## WHAT THIS TASK INVOLVES:
Each line of the listing that includes the string "charset" needs to be located and copied.

## RECORDS PROVIDED:
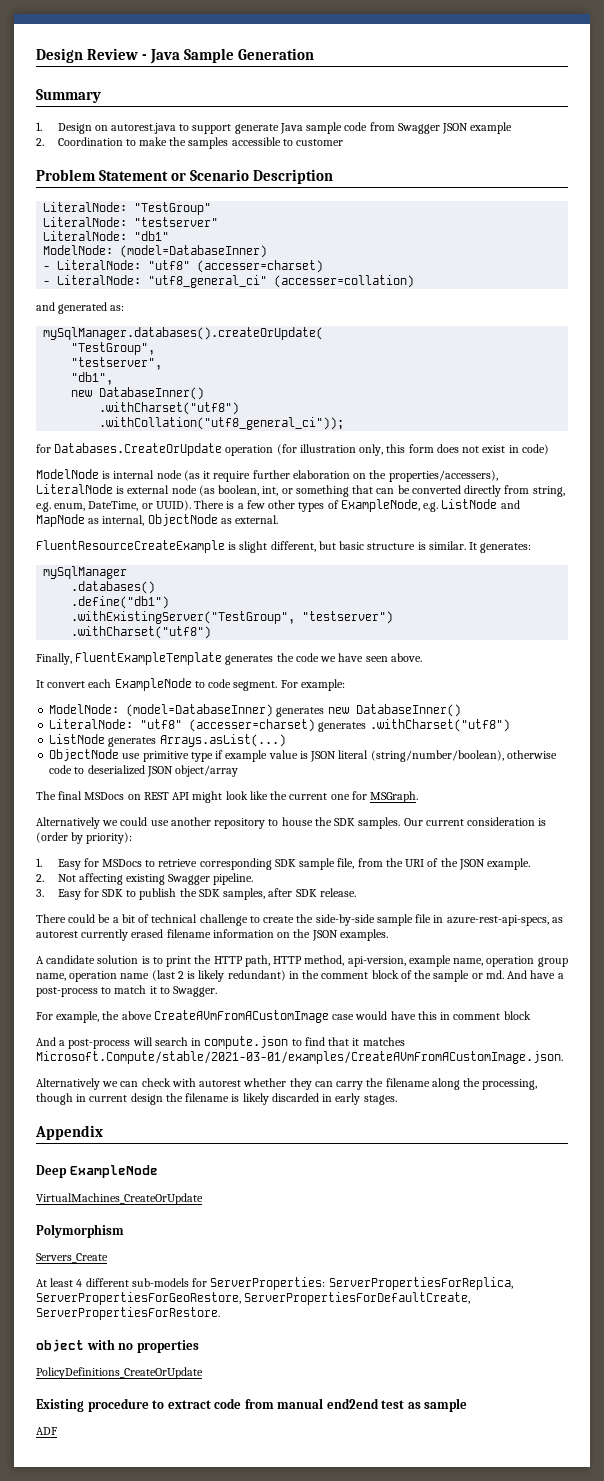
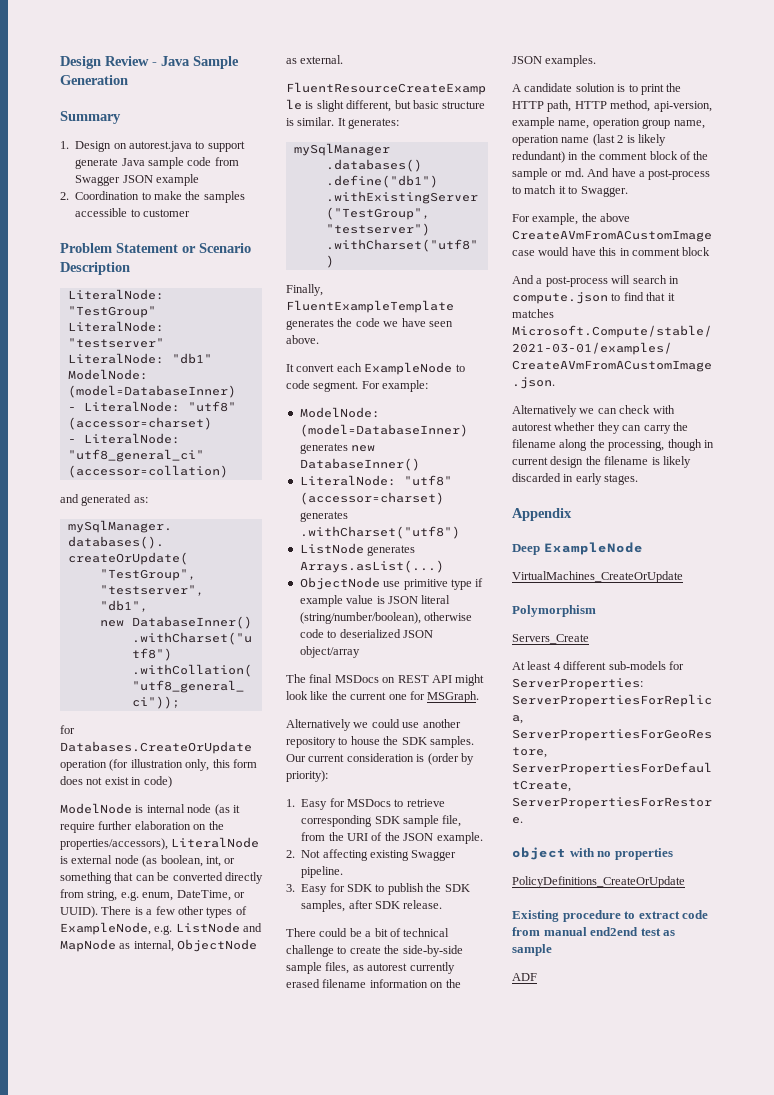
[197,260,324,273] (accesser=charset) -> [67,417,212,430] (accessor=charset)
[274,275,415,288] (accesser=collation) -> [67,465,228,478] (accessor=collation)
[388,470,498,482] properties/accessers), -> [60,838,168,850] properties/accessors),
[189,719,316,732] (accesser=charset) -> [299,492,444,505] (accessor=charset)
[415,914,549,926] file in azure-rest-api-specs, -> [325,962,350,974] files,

* * *

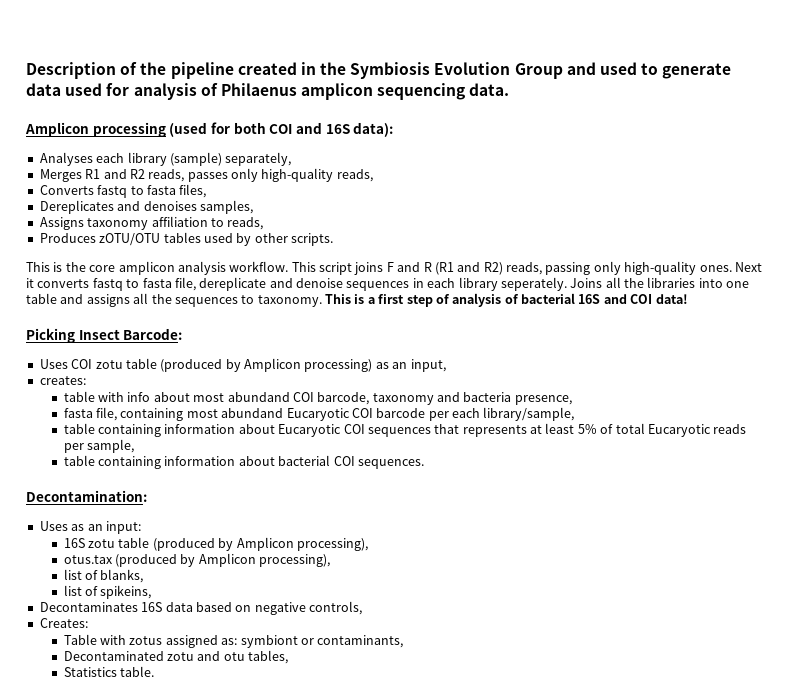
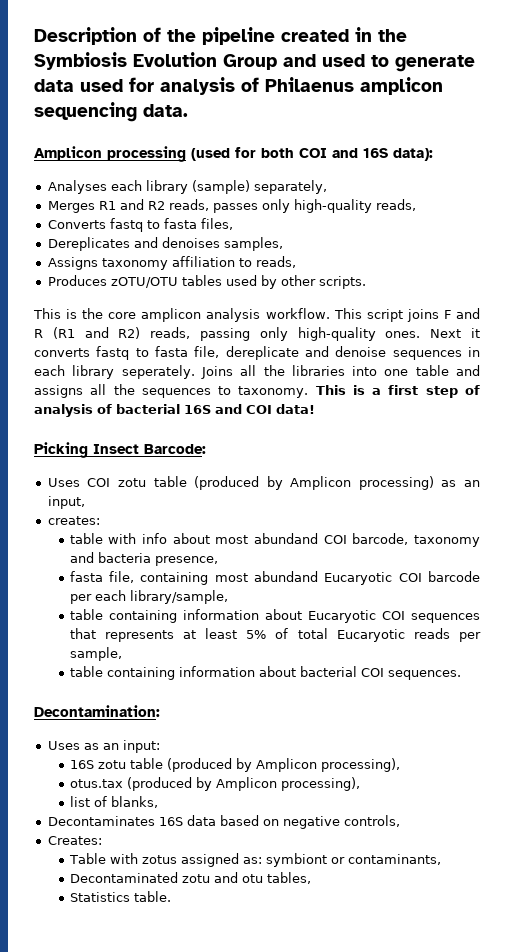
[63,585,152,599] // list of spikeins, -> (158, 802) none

## ANSWER TO THIS EXERCISE:
[197,260,324,273] (accesser=charset) -> [67,417,212,430] (accessor=charset)
[189,719,316,732] (accesser=charset) -> [299,492,444,505] (accessor=charset)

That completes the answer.